Year of the “Dragon”
After watching the 60 Minutes segment on SpaceX last night I’m convinced that 2012 truly is the year of the “Dragon”. As SpaceX founder and Chief Development Officer Elon Musk says, “We are at the dawn of a new age”. That new age is the beginning of private spaceflight taking over what only governments could do for fifty years, launching astronauts into space. In the 60 Minutes segment CBS anchor Scott Pelley interviewed Musk and toured the SpaceX facility in Los Angeles. Musk is a daring young entrepreneur who isn’t a stranger to uncharted territory. Musk founded PayPal back in 1999, which at the time was revolutionary. He is also the CEO of Tesla Motors which produces all-electric luxury cars. At age 40 he is a naturalized U.S. citizen and one of America’s most successful entrepreneurs. In 2002, Musk’s ambitions shifted to the aerospace industry and he founded SpaceX with the vision of lowering the cost of building rockets and spaceships to transport astronauts to low Earth orbit and beyond.

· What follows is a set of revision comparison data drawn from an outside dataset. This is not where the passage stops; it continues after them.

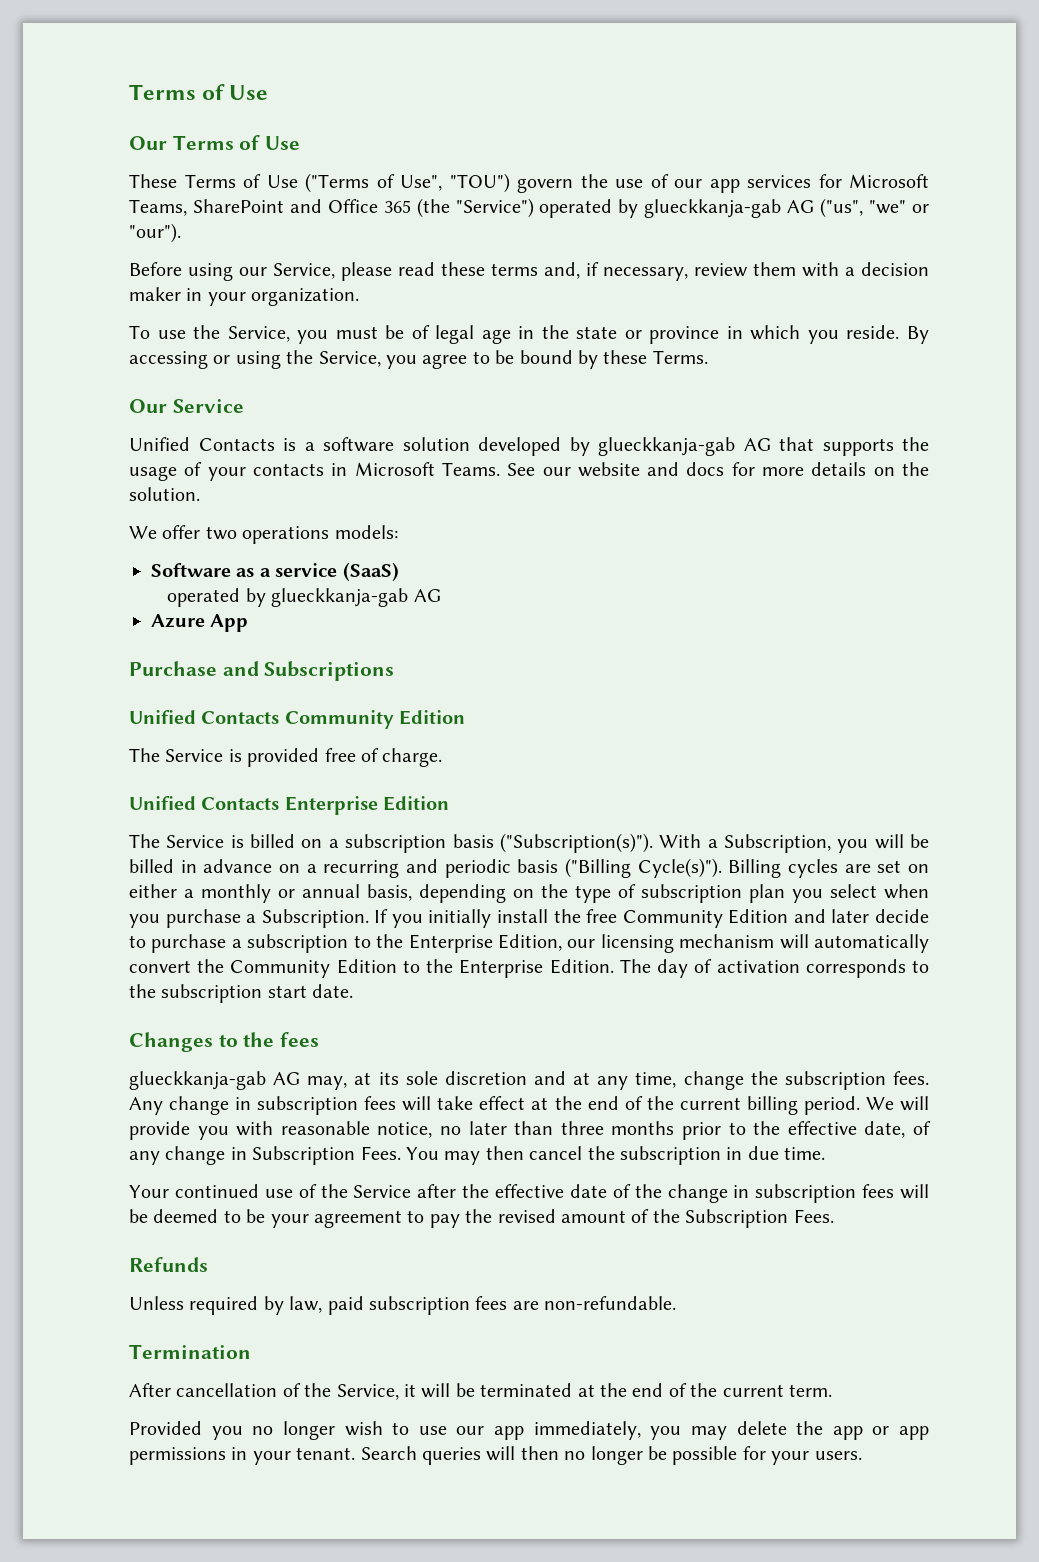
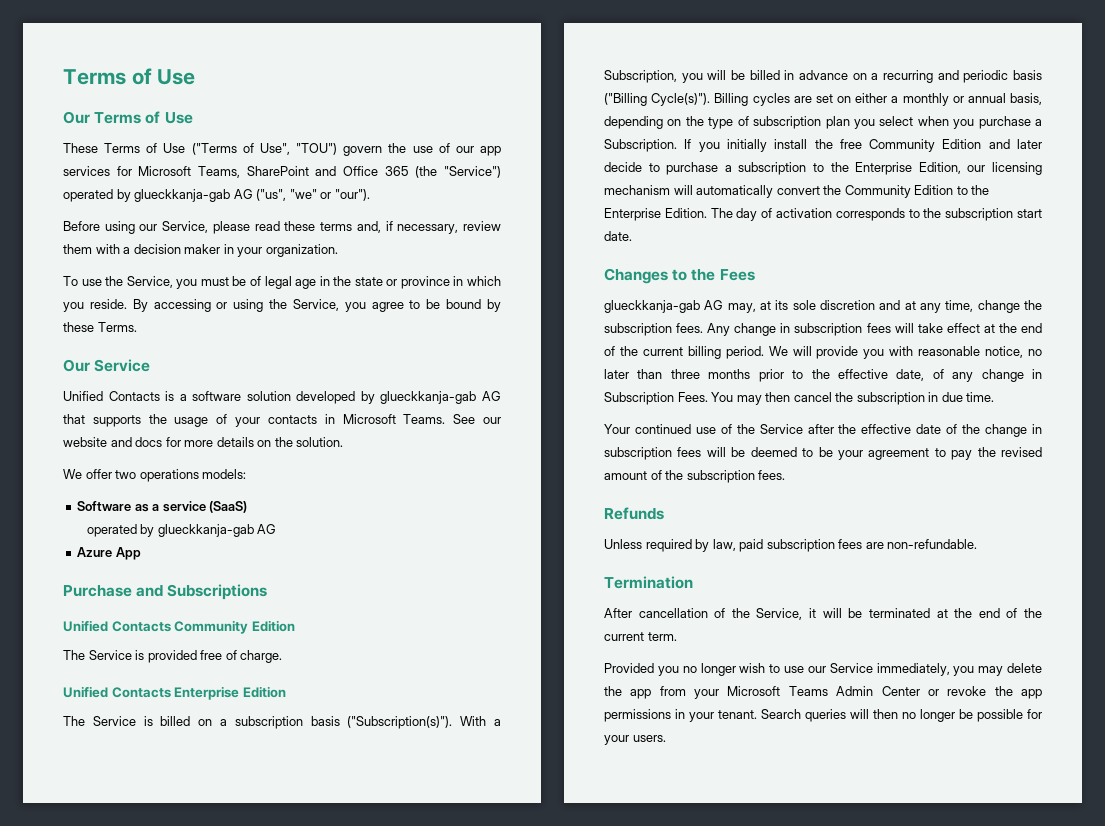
[280,1032,320,1047] fees -> [719,269,755,281] Fees
[685,1209,834,1228] Subscription Fees. -> [686,470,786,483] subscription fees.
[494,1426,524,1440] app -> [829,663,873,673] Service
[872,1426,890,1435] or -> [659,686,1013,699] from your Microsoft Teams Admin Center or revoke the

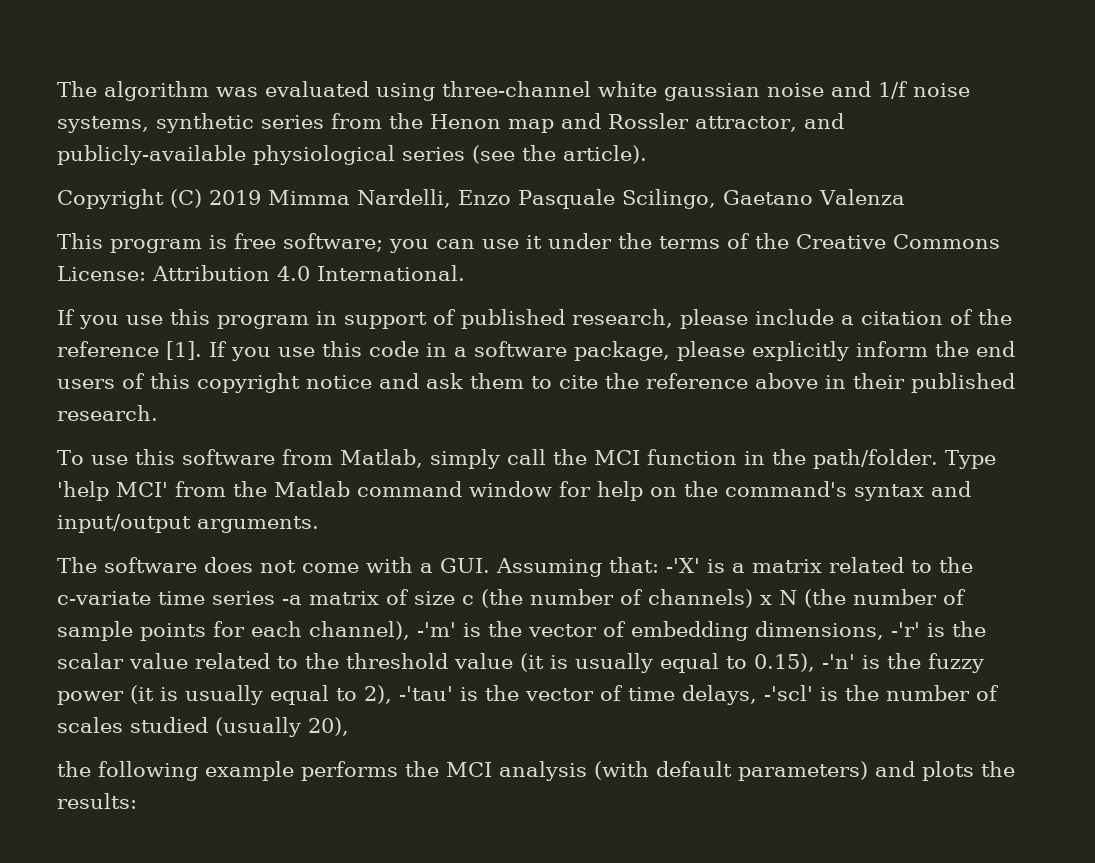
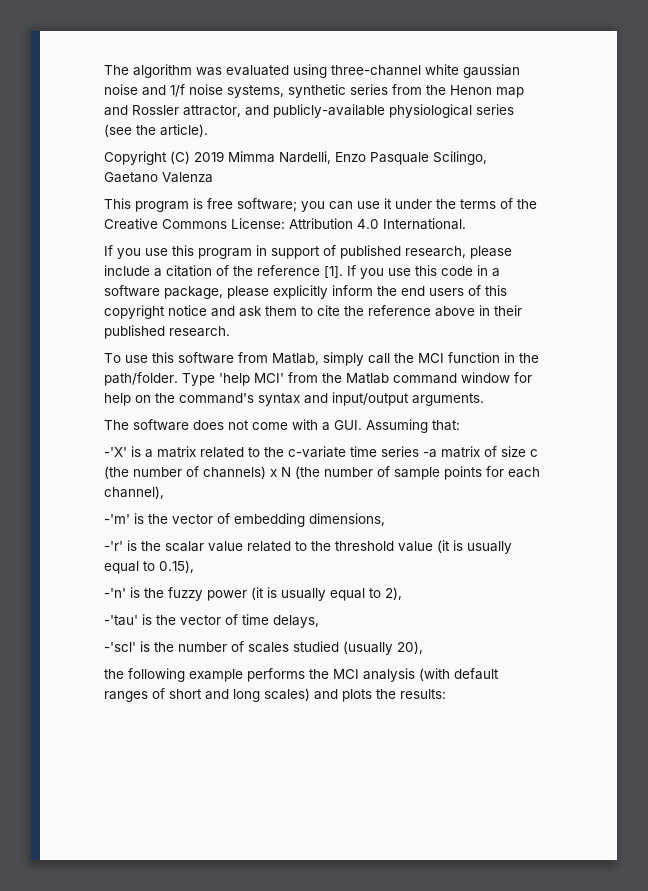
(659, 565) none -> (460, 425) //
(410, 630) none -> (164, 492) //
(884, 630) none -> (385, 519) //
(815, 662) none -> (194, 566) //
(392, 694) none -> (402, 593) //
(757, 695) none -> (319, 621) //
[738,761,868,781] parameters) -> [104,688,310,702] ranges of short and long scales)

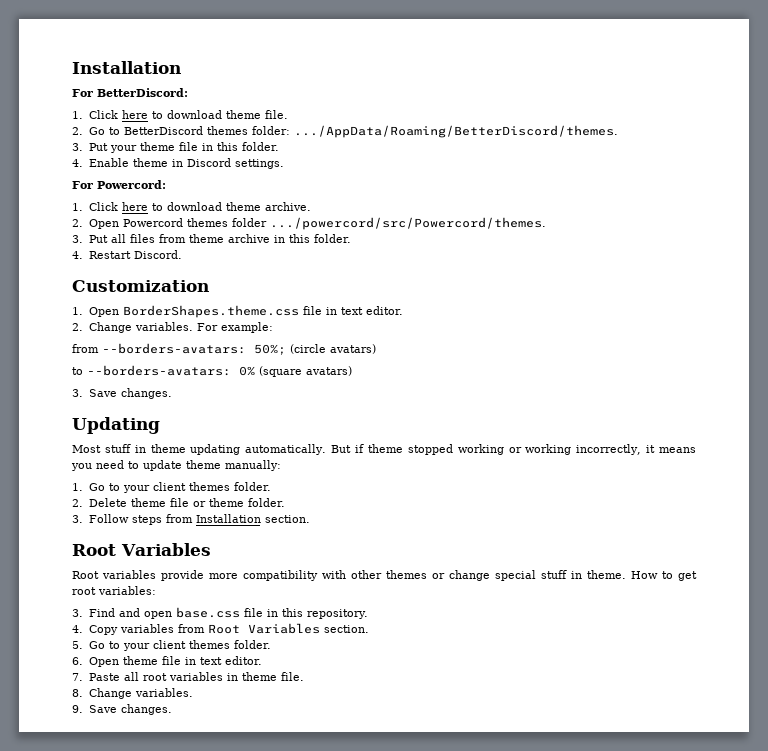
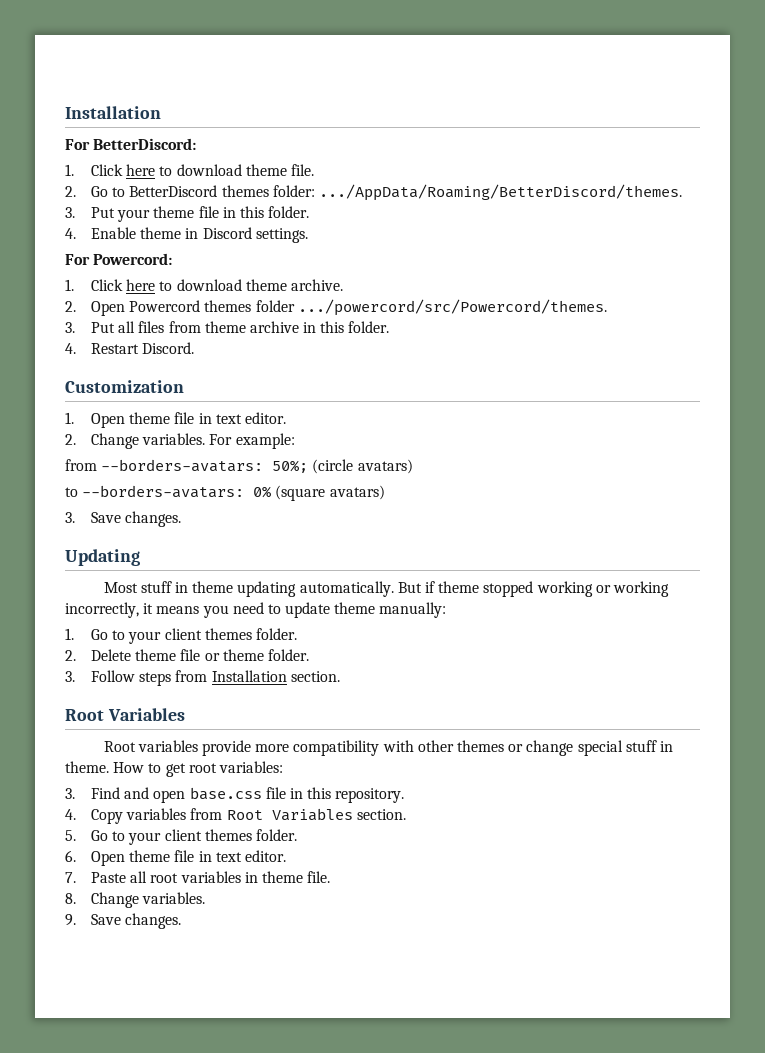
[122,305,299,318] BorderShapes.theme.css -> [129,412,171,424] theme

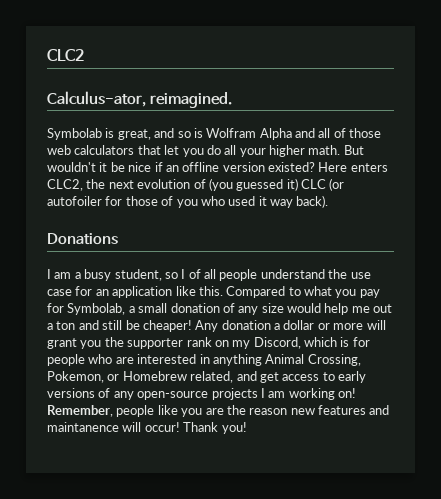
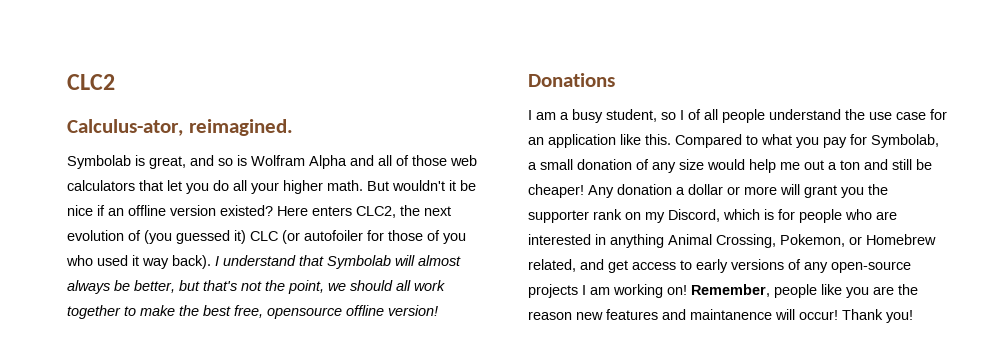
(329, 201) none -> [215,255,461,269] [67,280,445,294] [67,305,438,319] I understand that Symbolab will almost always be better, but that's not the point, we should all work together to make the best free, opensource offline version!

Now in its tenth year, SpaceX is competing for a NASA contract to build America’s next fleet of spaceship. Musk considers himself a little kid battling against sumo wrestlers to win the contract but he believes that his company will emerge victorious. Having already invested $100 million of his own money into SpaceX, Musk is determined to see the honors given to his spaceship. Back in 2010 SpaceX officially became the first private company to launch an unmanned ship into orbit and return it safely to Earth. After two near-misses involving timing glitches and software bugs, the unmanned capsule sat aboard a Falcon 9 rocket designed by SpaceX and orbited the Earth two times before successfully splashing down in the Pacific. The Falcon 9 rocket is a multi-stage rocket much like the Saturn class rockets used by NASA in the Gemini and Apollo programs. But unlike the Saturns, the Falcon series rockets are fully reusable. This was a part of Musk’s early goal of lowering the cost of spaceflight as each component can be recovered and reused multiple times.
SpaceX is primed to make history again on April 30th when they send their unmanned capsule named “Dragon” to the International Space Station to dock and deliver supplies. This will be the first private docking with the ISS and will surely usher in a long line of firsts in private spaceflight. The Dragon capsule is currently being used for unmanned missions, but as Pelley inquired on his visit to SpaceX’s facility, it has windows. “Why put windows on a cargo capsule?” he asks. Why? Because it’s not a cargo capsule, Musk responds. Dragon’s ultimate design is to carry astronauts. SpaceX is currently exploring the possibility of seating for seven, as many as the Space Shuttle.
When asked about American space heroes Neil Armstrong and Eugene Cernan’s disapproval of the government’s transitioning of space exploration to private enterprise, Musk says he’s saddened to hear men who he regards as personal heroes disapproval of his work. He believes that if they were to visit SpaceX’s facility and see the over 1,000 employees and how hard they work they would change their minds. Regardless of what critics say, Musk remains focused on fulfilling his goal of landing that NASA contract to build the next fleet of spacecraft for human exploration. Extending human presence in space is a fundamental belief of Musk’s. His vision for eventually making humans a multi-planet race would allow us to greatly increase our knowledge of the universe and survive a potential extinction scenario on Earth.
Musk, along with everyone at SpaceX is striving towards the goal set ten years ago by the daring entrepreneur to make 2012 the year of the Dragon Capsule. Americans need to get back into space and SpaceX is certainly on the brink.